Let us denote $$$cnt[v]$$$ as the number of values equal to $$$v$$$ in array $$$a$$$, when we are processing the function $$$F_x()$$$ and we reduce the problem to an array of size $$$gcd(n,x)$$$ we should also decrease $$$cnt[v]$$$ to $$$\frac{cnt[v]}{n/gcd(n,x)}$$$ since each component is made up of $$$\frac{n}{gcd(n,x)}$$$ values, also we must observe that for solving a problem for an array of size $$$x$$$, then $$$\frac{n}{x}$$$ should be a divisor of $$$gcd(cnt[1],cnt[2],\ldots,cnt[n])$$$.

Let us denote $$$cnt_x[v] = \frac{cnt[v]}{n/gcd(n,x)}$$$

So to count the number of permutations with repetition for $$$F_x()$$$ that can be formed with the frequency array $$$cnt_x$$$ we can use the formula $$$\frac{n!}{x_1! \cdot x_2! \cdot \ldots \cdot x_n!}$$$

Let us denote $$$G_{all} = gcd(cnt[1],cnt[2],\ldots,cnt[n])$$$

Let us denote $$$fdiv(val)$$$ as the number of divisors of $$$val$$$.

Let us denote $$$tot_{sz}$$$ as the number of permutations with repetition for an array of size $$$sz$$$, from what has been said before we have that $$$\frac{n}{sz}$$$ must be divisible by $$$G_{all}$$$ so we only need to calculate the permutations with repetition for $$$fdiv(G_{all})$$$ arrays.

Now suppose that the number of different values of array $$$a$$$ is $$$k$$$ then $$$G_{all}$$$ must be at most $$$\frac{n}{k}$$$ because the gcd of several numbers is always less than or equal to the smallest of them.

Now to calculate the permutations with repetition for a $$$cnt_x$$$ we do it in $$$O(k)$$$, for that we need to precalculate some factorials and modular inverses before, and since we need to calculate them $$$fdiv(G_{all})$$$ times, then we have that in total the complexity would be $$$O(fdiv(G_{all})\cdot k)$$$ but since $$$G_{all}$$$ is at most $$$\frac{n}{k}$$$ and $$$fdiv(\frac{n}{k})$$$ is at most $$$\frac{n}{k}$$$, substituting it would be $$$O(\frac{n}{k}\cdot k)$$$ equal to $$$O(n)$$$

So to find the sum of the number of fixed points we need the sum of $$$tot_{gcd(n,x)}$$$ for $$$1 \le x \le n$$$ and $$$\frac{n}{gcd(n,x)}$$$ divides to $$$G_{all}$$$, at the end of all we divide the sum of the number of fixed points by $$$n$$$ and we would obtain the number of different permutations of $$$a$$$.

To find the $$$gcd(n,x)$$$ for $$$1 \le x \le n$$$ we do it with the Euclid's algorithm in complexity $$$O(n\cdot log)$$$ so in total the complexity is $$$O(n\cdot log)$$$

Second part (find the expected value of components of different permutations of $$$a$$$):

Here we will use the Linear Expectation property and we will focus on calculating the contribution of each component separately, the first thing is to realize that the number of components is equal to the number of different adjacent values, so we only need to focus on two adjacent values, except if it is a single component, this would be a special case.

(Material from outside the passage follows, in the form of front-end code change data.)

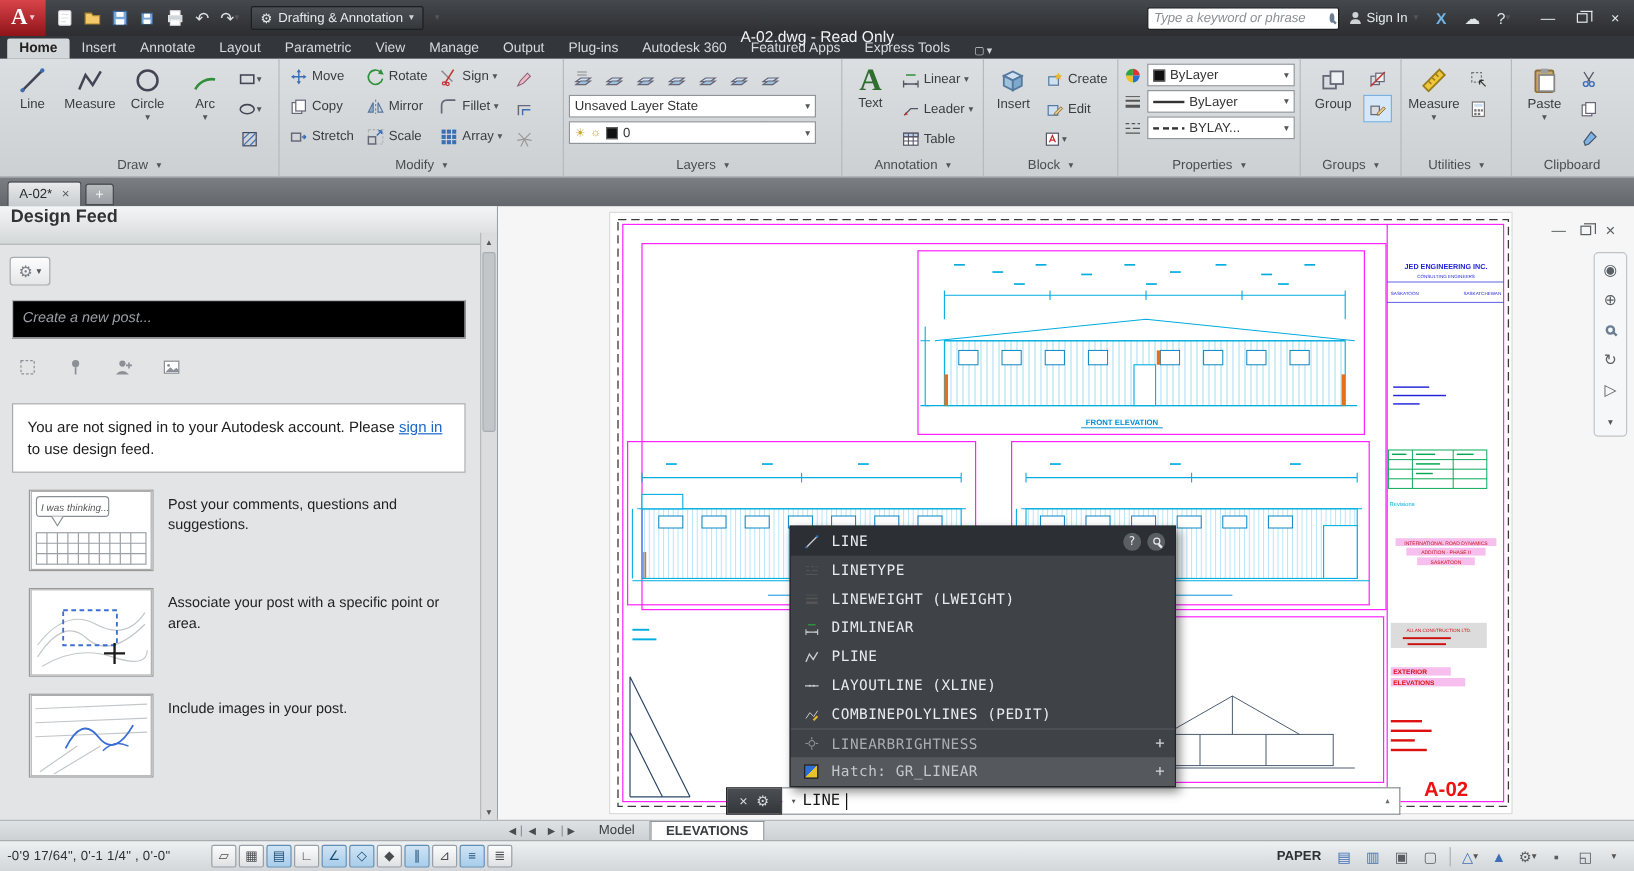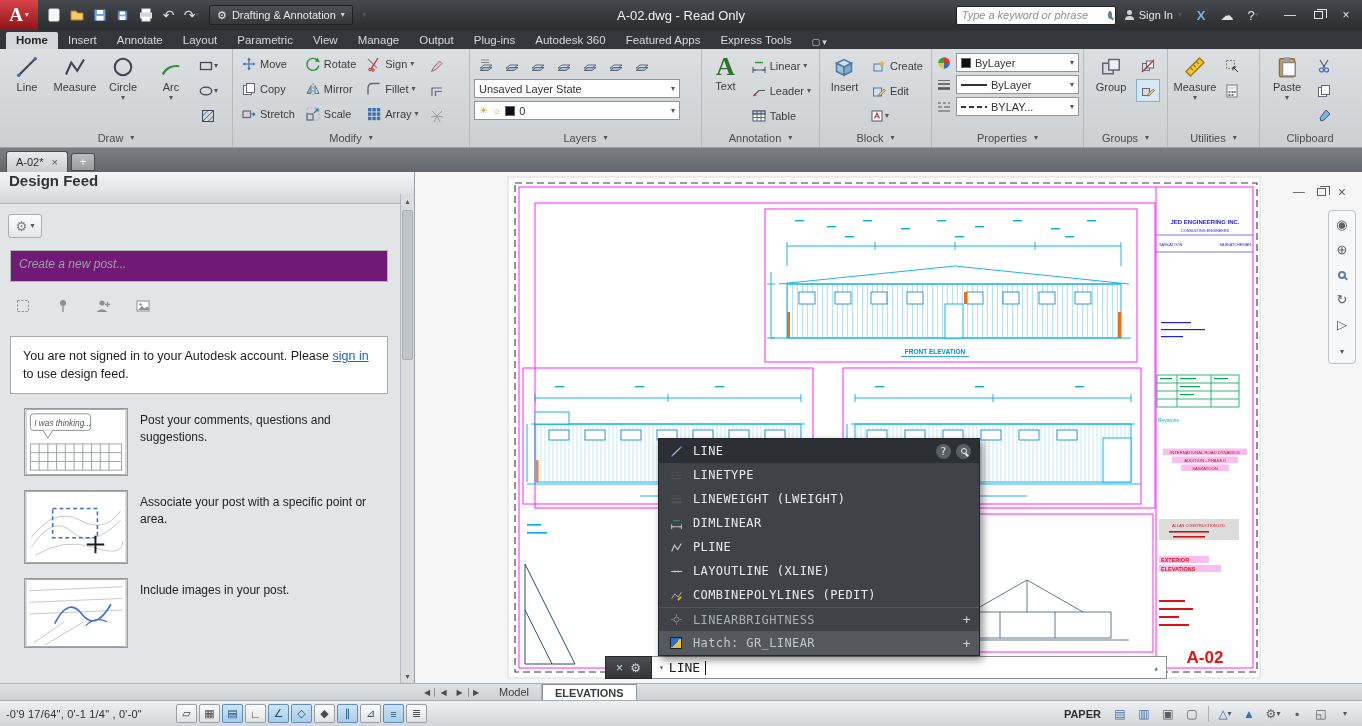--- a/index.html
+++ b/index.html
@@ -17,21 +17,21 @@
 
   
   .titlebar { height:30px; background:linear-gradient(#45484c,#2b2d30); display:flex; align-items:center; color:#e6e9eb; position:relative; }
   .logo { width:38px; height:30px; background:linear-gradient(#d8444a,#8f1418); display:flex; align-items:center; justify-content:center; gap:2px; cursor:pointer; }
   .logo-a { font-size:19px; font-weight:bold; color:#fff; font-family:"Liberation Serif",serif; }
   .logo .car { color:#f3caca; }
   .qat { display:flex; align-items:center; margin-left:4px; }
   .qbtn { width:23px; height:22px; border:none; background:transparent; display:flex; align-items:center; justify-content:center; color:#dfe3e6; font-size:14px; cursor:pointer; }
   .wsp { margin-left:6px; height:20px; display:flex; align-items:center; gap:5px; padding:0 7px; border:1px solid #1d1f21; border-radius:2px; background:linear-gradient(#4c5054,#35383b); font-size:11px; color:#e6e9eb; cursor:pointer; }
   .wsp .car { color:#cfd3d6; }
-  .ttl { position:absolute; left:50%; top:0; transform:translateX(-50%); height:30px; display:flex; align-items:center; font-size:13px; color:#f0f2f4; }
+  .ttl { position:absolute; left:50%; top:15px; transform:translateX(-50%); height:30px; display:flex; align-items:center; font-size:13px; color:#f0f2f4; }
   .tright { margin-left:auto; display:flex; align-items:center; gap:4px; padding-right:2px; }
   .search { display:flex; align-items:center; background:#fff; border:1px solid #1d1f21; border-radius:2px; height:19px; width:160px; padding:0 5px; gap:4px; }
   .search input { border:none; outline:none; flex:1; font-size:11px; font-family:"Liberation Sans",sans-serif; color:#333; }
   .search input::placeholder { font-style:italic; color:#8a8f94; }
   .signin { display:flex; align-items:center; gap:5px; font-size:11px; cursor:pointer; padding:0 4px; }
   .person-ic { display:inline-block; width:10px; height:10px; position:relative; }
   .person-ic::before { content:""; position:absolute; top:0; left:3px; width:5px; height:5px; border-radius:50%; background:#cfd3d6; }
   .person-ic::after { content:""; position:absolute; bottom:0; left:1px; width:9px; height:4px; border-radius:4px 4px 0 0; background:#cfd3d6; }
   .tb-ic { width:22px; height:22px; border:none; background:transparent; color:#dfe3e6; font-size:13px; display:flex; align-items:center; justify-content:center; cursor:pointer; }
   .x-ic { color:#6fb3e8; font-weight:bold; }
@@ -73,21 +73,21 @@
   .ftab-plus { height:18px; width:24px; margin-bottom:1px; background:linear-gradient(#b8bcbf,#9a9ea2); border:1px solid #4a4d50; border-radius:3px 3px 0 0; color:#f2f4f5; font-size:12px; cursor:pointer; }
 
   
   .main { height:511px; display:flex; }
 
   
   .palette { width:415px; background:#e2e4e6; border-right:1px solid #9aa0a5; position:relative; flex:none; }
   .pal-head { height:32px; background:linear-gradient(#f4f5f6,#d4d7d9); border-bottom:1px solid #b0b4b7; display:flex; align-items:flex-start; padding-left:9px; font-weight:bold; color:#333; font-size:15px; }
   .pal-gear { margin:10px 0 0 8px; }
   .pal-gearbtn { width:34px; height:24px; border:1px solid #a8adb1; background:linear-gradient(#fdfdfd,#e4e6e8); border-radius:3px; display:flex; align-items:center; justify-content:center; gap:3px; color:#7a8086; cursor:pointer; }
-  .post-box { margin:12px 10px 0 10px; width:378px; height:32px; border:1px solid #b2b6ba; background:#701a75; color:#9aa0a5; font-style:italic; font-size:12px; padding:6px 8px; cursor:text; }
+  .post-box { margin:12px 10px 0 10px; width:378px; height:32px; border:1px solid #b2b6ba; background:#000000; color:#9aa0a5; font-style:italic; font-size:12px; padding:6px 8px; cursor:text; }
   .pal-tools { display:flex; gap:14px; margin:12px 0 0 10px; color:#8a9096; }
   .pal-tool { width:26px; height:24px; border:none; background:transparent; display:flex; align-items:center; justify-content:center; color:#8a9096; cursor:pointer; }
   .pal-msg { margin:18px 10px 0 10px; width:378px; background:#fff; border:1px solid #aaa; padding:10px 12px; font-size:12.5px; color:#1c1c1c; line-height:1.45; }
   .pal-msg a { color:#1a66cc; }
   .feed-item { display:flex; gap:12px; margin:14px 10px 0 24px; align-items:flex-start; }
   .feed-item p { font-size:12px; color:#222; line-height:1.4; width:240px; padding-top:4px; }
   .thumb { flex:none; border:1px solid #999; background:#fff; }
   .pal-scroll { position:absolute; top:22px; right:0; bottom:0; width:14px; background:#dadcde; border-left:1px solid #b6babd; }
   .pal-scroll .sarr { position:absolute; left:0; width:13px; height:14px; font-size:8px; color:#555; display:flex; align-items:center; justify-content:center; cursor:pointer; }
   .pal-scroll .thumbbar { position:absolute; left:1px; top:16px; width:11px; height:150px; background:#c2c6c9; border:1px solid #a8adb1; border-radius:2px; cursor:pointer; }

If we have $$$k$$$ different values we can use each different pair of them that in total would be $$$k\cdot(k-1)$$$ pairs, we can realize that when we put a pair its contribution would be equal to the number of ways to permute the remaining values, which if we are in an array of size $$$\frac{n}{x}$$$ and we use the values $$$val_1$$$ and $$$val_2$$$ it would be equal to:

$$$tot_{n/x} \cdot \frac{1}{(n/x)\cdot(n/x-1)} \cdot cnt_x[val_1] \cdot cnt_x[val_2]$$$

because we removing a value $$$val_1$$$ and another value $$$val_2$$$ from the set, so if we have the formula:

$$$\frac{n!}{x_1! \cdot x_2! \cdot \ldots \cdot x_n!}$$$

and $$$val_1$$$ and $$$val_2$$$ are the first two elements then it would be:

$$$\frac{(n-2)!}{(x_1-1)! \cdot (x_2-1)! \cdot \ldots \cdot x_n!}$$$

which would be equivalent to:

$$$\frac{n!}{x_1! \cdot x_2! \cdot \ldots \cdot x_n!} \cdot \frac{1}{n \cdot (n-1)} \cdot x_1 \cdot x_2$$$

Now to calculate the contribution of the $$$k\cdot(k-1)$$$ pairs we can realize that taking common factor $$$tot_{n/x} \cdot \frac{1}{(n/x)\cdot(n/x-1)}$$$ in the previous expression it only remains to find the sum of $$$cnt_x[i]\cdot cnt_x[j]$$$ for all $$$i \neq j$$$, this can be found in $$$O(k)$$$ easily by keeping the prefix sum and doing some multiplication. Then at the end we multiply by $$$n$$$ since there are $$$n$$$ possible pairs of adjacent elements in the general array.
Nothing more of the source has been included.